Он писал все: лирические стихотворения, поэмы, идиллии, драмы в стихах и прозе, водевили, повести и даже написал большой роман в четырех частях под заглавием «Перепелки».
Когда его домохозяйка, бывшая его постоянной слушательницей, спрашивала:
— Да где же тут, батюшка, перепелки-то?
Он с сожалением на нее взглядывал и отвечал:
— Как вы несообразительны, Матрена Ильинишна!.. Конечно, никаких перепелок птиц нет, не может быть… это иносказательно!
Матрена Ильинишна замолкала, да и хорошо делала, так как он сам не знал, что именно, какую «иносказательность» хотел высказать этим странным заглавием «Перепелки». Просто оно ему нравилось, он находил, что оно непременно должно произвести фурор.
Каковы были его писания — довольно трудно себе представить, ибо кроме Матрены Ильинишны никто с ними не был знаком. Редакторы газет и журналов, к которым он отправлялся со своими манускриптами, обыкновенно, взглянув на первую страницу, натыкались на такую смелость в оборотах речи и на такие неожиданные нововведения в правила орфографии, что сейчас же и бросали тетрадь, иногда даже с не особенно лестным эпитетом по адресу отсутствовавшего автора.
Впрочем, нашелся один веселый редактор, в свободную минуту прочитавший его небольшую повесть, носившую заглавие «Мартышкины очки». Он хохотал до упаду и даже пожелал познакомиться с автором. Когда Никанор Петрович пришел в редакцию за ответом, этот редактор принял его до крайности любезно, извинился, что не может напечатать повести, так как она не подходит к направлению журнала, и посоветовал ему обратиться в другую редакцию, уверяя, что там напечатают непременно.

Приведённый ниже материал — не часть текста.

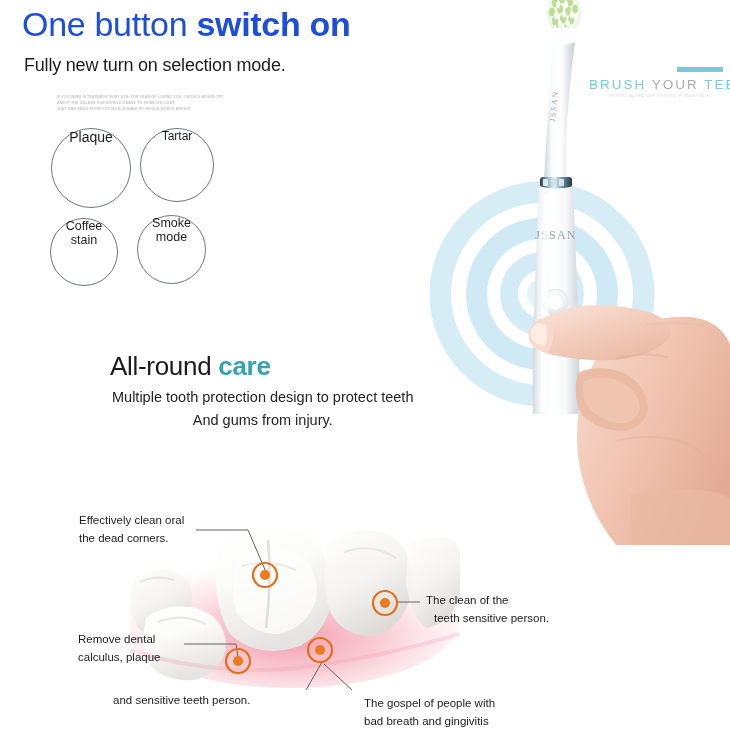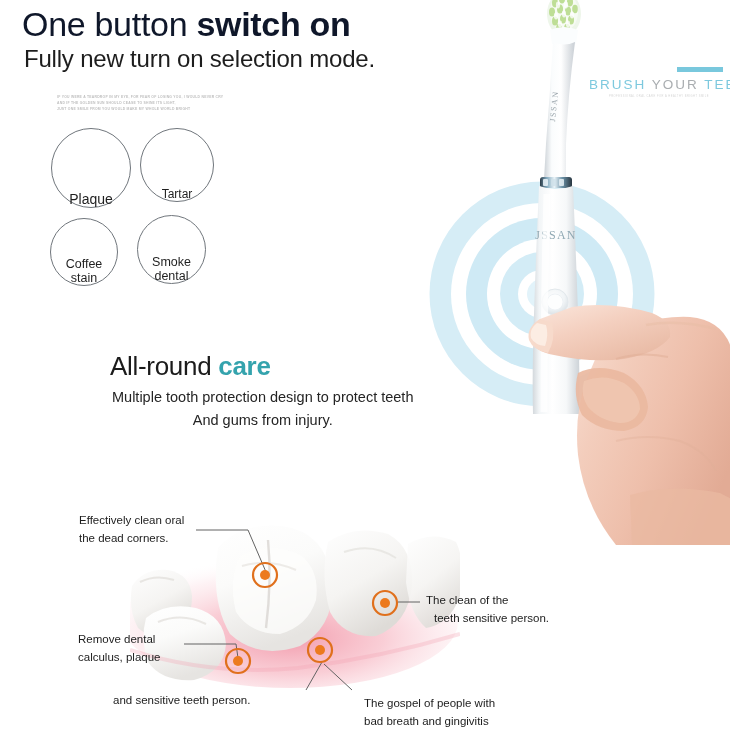--- a/index.html
+++ b/index.html
@@ -18,32 +18,32 @@
     overflow: hidden;
   }
 
   
   .headline {
     position: absolute;
     left: 22px;
     top: 4px;
     font-size: 34px;
     line-height: 40px;
-    color: #0f172a;
+    color: #1d4ed8;
     letter-spacing: -0.3px;
     white-space: nowrap;
   }
   .headline .light { font-weight: 400; }
   .headline .bold  { font-weight: 700; }
 
   .subhead {
     position: absolute;
     left: 24px;
-    top: 44px;
-    font-size: 24px;
+    top: 50px;
+    font-size: 18px;
     line-height: 30px;
     font-weight: 400;
     color: #1d1d1d;
     letter-spacing: -0.2px;
     white-space: nowrap;
   }
 
   .microcopy {
     position: absolute;
     left: 57px;
@@ -57,21 +57,21 @@
     text-transform: uppercase;
     white-space: nowrap;
   }
 
   
   .circle {
     position: absolute;
     border: 1px solid #70767c;
     border-radius: 50%;
     display: flex;
-    align-items: flex-end;
+    align-items: flex-start;
     justify-content: center;
     text-align: center;
     color: #1f1f1f;
     background: transparent;
     box-sizing: border-box;
   }
   .circle span { display: block; }
   .c-plaque { left: 51px;  top: 128px; width: 80px;  height: 80px; font-size: 14px; }
   .c-tartar { left: 140px; top: 128px; width: 74px;  height: 74px; font-size: 12px; }
   .c-coffee { left: 50px;  top: 218px; width: 68px;  height: 68px; font-size: 12.5px; }
@@ -226,21 +226,21 @@
   <div class="circle c-plaque">
     <span>Plaque</span>
   </div>
   <div class="circle c-tartar">
     <span>Tartar</span>
   </div>
   <div class="circle c-coffee">
     <span>Coffee stain</span>
   </div>
   <div class="circle c-smoke">
-    <span>Smoke dental</span>
+    <span>Smoke mode</span>
   </div>
 
   <div class="ripples">
     <div class="ring ring-1"></div>
     <div class="ring ring-2"></div>
     <div class="ring ring-3"></div>
     <div class="ring ring-4"></div>
     <div class="ring ring-5"></div>
     <div class="ring ring-6"></div>
     <div class="ring ring-7"></div>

Целых полчаса редактор был очень доволен своим посетителем; но Никанор Петрович испортил это настроение, он не уходил и принялся упорно доказывать, что его «Мартышкины очки» именно «подходят» к направлению этого журнала, ибо «либеральны, хотя и без патриотизма».
— Да вы извольте в смысл вникнуть! — объяснял он. — Тут у меня, можно сказать, в каждой строчке есть свой особенный, потаенный смысл… и в этом, смею вас уверить, и заключаются особые достоинства «Мартышкиных очков». Ведь вот вещь небольшая! А сколько трудов мне стоил этот тайный смысл… Это, я вам скажу-с, работа!..
Редактор, сердясь на самого себя, пробовал от него отделаться, не изменяя любезного тона; но, наконец, так озлился, что почти его вытолкал.
— Ну как это таких людей одних по улице пускают?! Ведь это из желтого дома! Совсем, как есть, настоящий сумасшедший! — говорил он своим сотрудникам.
Но он увлекался: Никанора Петровича никак нельзя было посадить в желтый дом и лечить его было незачем. Он был самый скромный и мирный человек и, пока дело не касалось каких-нибудь «Мартышкиных очков» или «Перепелок», в нем нельзя было заметить никаких признаков умопомешательства.
Несмотря на шестилетнюю неудачу, Никанор Петрович не падал духом, не терял терпения и твердо верил, что рано или поздно добьется своего, что «Перепелки» будут напечатаны, произведут фурор, и их тайный смысл окажется для всех явным…
Приходу князя Зацепин очевидно обрадовался, несмотря на то, что тот прервал его занятие.